In the title poem The Country
without a Post Office, Kashmir is seen as a post-office, as
an "archive for letters with doomed addresses". Even
the calls of the muezzin have ceased long ago. "When the
muezzin died, the city was robbed of every Call". The
poet-persona returns to the local minaret as its new keeper.
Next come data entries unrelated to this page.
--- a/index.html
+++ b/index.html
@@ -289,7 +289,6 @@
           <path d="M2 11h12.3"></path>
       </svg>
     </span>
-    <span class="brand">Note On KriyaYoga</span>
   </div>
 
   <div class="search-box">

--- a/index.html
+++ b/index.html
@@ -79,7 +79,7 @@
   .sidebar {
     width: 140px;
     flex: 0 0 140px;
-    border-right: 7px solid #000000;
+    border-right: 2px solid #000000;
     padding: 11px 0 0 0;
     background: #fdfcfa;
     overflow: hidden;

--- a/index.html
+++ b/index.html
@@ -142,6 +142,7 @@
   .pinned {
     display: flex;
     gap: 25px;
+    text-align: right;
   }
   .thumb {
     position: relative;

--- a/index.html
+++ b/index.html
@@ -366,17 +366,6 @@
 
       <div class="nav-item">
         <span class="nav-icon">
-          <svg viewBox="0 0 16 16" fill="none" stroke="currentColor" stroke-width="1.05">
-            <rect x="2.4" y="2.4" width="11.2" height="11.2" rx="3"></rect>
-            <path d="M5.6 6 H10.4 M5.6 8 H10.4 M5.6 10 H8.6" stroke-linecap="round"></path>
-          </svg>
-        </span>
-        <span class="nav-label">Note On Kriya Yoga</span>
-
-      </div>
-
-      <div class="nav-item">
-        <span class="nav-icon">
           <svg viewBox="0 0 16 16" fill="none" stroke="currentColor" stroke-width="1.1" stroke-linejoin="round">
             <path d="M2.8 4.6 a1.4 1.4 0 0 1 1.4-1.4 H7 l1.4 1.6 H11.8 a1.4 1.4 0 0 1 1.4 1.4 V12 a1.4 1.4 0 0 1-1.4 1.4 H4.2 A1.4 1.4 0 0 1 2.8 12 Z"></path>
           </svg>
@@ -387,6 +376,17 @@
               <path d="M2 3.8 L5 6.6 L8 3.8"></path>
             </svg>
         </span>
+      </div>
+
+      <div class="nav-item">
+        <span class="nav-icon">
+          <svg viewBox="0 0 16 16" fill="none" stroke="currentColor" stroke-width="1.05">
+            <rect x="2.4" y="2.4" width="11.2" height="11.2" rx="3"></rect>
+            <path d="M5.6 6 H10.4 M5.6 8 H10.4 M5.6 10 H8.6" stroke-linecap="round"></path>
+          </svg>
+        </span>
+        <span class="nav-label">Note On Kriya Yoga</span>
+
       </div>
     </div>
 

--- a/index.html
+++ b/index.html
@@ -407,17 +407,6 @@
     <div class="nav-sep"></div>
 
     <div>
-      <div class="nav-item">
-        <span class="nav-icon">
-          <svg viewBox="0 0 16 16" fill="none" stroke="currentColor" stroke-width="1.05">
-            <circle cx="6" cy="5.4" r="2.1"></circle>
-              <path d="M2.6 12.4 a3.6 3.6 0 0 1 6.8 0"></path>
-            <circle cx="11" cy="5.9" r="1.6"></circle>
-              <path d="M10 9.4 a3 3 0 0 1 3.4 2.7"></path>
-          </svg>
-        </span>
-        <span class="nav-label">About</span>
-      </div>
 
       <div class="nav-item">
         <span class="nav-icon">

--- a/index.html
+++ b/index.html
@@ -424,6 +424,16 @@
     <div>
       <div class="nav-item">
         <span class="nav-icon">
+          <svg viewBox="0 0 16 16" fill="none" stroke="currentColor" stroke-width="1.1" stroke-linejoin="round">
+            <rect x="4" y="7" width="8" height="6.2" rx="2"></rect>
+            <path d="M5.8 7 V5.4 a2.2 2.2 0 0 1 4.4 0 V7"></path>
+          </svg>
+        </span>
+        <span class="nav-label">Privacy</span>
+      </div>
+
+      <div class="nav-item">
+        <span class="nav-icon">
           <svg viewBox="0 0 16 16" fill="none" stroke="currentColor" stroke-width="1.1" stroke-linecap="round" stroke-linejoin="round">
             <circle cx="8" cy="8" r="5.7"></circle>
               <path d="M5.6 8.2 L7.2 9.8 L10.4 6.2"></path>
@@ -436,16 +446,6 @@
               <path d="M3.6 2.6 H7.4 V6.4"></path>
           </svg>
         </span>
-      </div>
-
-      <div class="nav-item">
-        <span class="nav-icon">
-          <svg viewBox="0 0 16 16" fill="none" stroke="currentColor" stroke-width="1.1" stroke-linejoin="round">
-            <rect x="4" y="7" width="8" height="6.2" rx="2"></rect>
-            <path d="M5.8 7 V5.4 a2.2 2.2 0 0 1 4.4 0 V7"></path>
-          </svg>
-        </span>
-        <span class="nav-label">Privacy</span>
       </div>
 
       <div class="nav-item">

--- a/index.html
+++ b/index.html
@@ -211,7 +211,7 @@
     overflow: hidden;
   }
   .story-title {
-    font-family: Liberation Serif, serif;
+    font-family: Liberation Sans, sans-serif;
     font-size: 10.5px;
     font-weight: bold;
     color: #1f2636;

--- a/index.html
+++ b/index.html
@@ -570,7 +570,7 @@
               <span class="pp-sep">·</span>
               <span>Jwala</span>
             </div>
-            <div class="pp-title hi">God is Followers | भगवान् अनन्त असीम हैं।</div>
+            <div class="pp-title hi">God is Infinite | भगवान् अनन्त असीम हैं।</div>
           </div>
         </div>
A
country without post-office is country without its institutions
of faith; the muezzin is the post-man of the divine.
‘Blood’ is
the new reality in Kashmir that has eroded the regime of the
saffron: "blood, blood shaken into letters/ cruel primitive
script that would erode/ our saffron link to past". Blood
is the new colour that embellishes the landscape: "Let your
blood till then embellish the slaughter." "Blood sheer
rubies/ on Himalayan snow". It is the bloody footprints of
Kashmiri youth that provide pattern to Kashmir paisleys and
carpets: "Look! Their feet bleed; they leave footprints on
the street/which will give up its fabric, at dusk, a
carpet".
An an exponent
of ghazal-poetry in English, Shahid Ali brings rare grace and
elegance to English, which undergoes Urdu-isation in this
process of cultural mixing. In his ghazals each couplet forms a
poem within a poem. Look at a couplet from a ghazal adapted from
Makhdoom Mohinuddin: "Rumours of spring – they last from
dawn till dusk — / All eyes decipher branches for
blossoms". In Ghazal the poet is able to bring
together the immediacy and urgency of experience by the
customary use of ‘tonight’. The second line of each couplet
ends with "tonight". Instead of harnessing ghazal for
romanticising Kashmir, Shahid breaks into "Ghazal" to
underscore the tragedy of his motherland: "Lord, cried out
the idols, Don’t let us be broken;/ Only we can convert the
infidel tonight".
As a poet of
diaspora, Shahid recognises the impossibility of home-coming:
"Mirror after mirror/ textiled by dust, will blind us (him)
to our return".
In After the
August Wedding in Lahore, Pakistan, almost an epilogue to
the poet’s poetic enterprise, the heartbreak has already
overwhelmed the poet’s consciousness.
Shahid’s collection is a
dirge that bewails the slow and steady decline of Kashmir from
being the hub culture to the very vale of sorrow profound.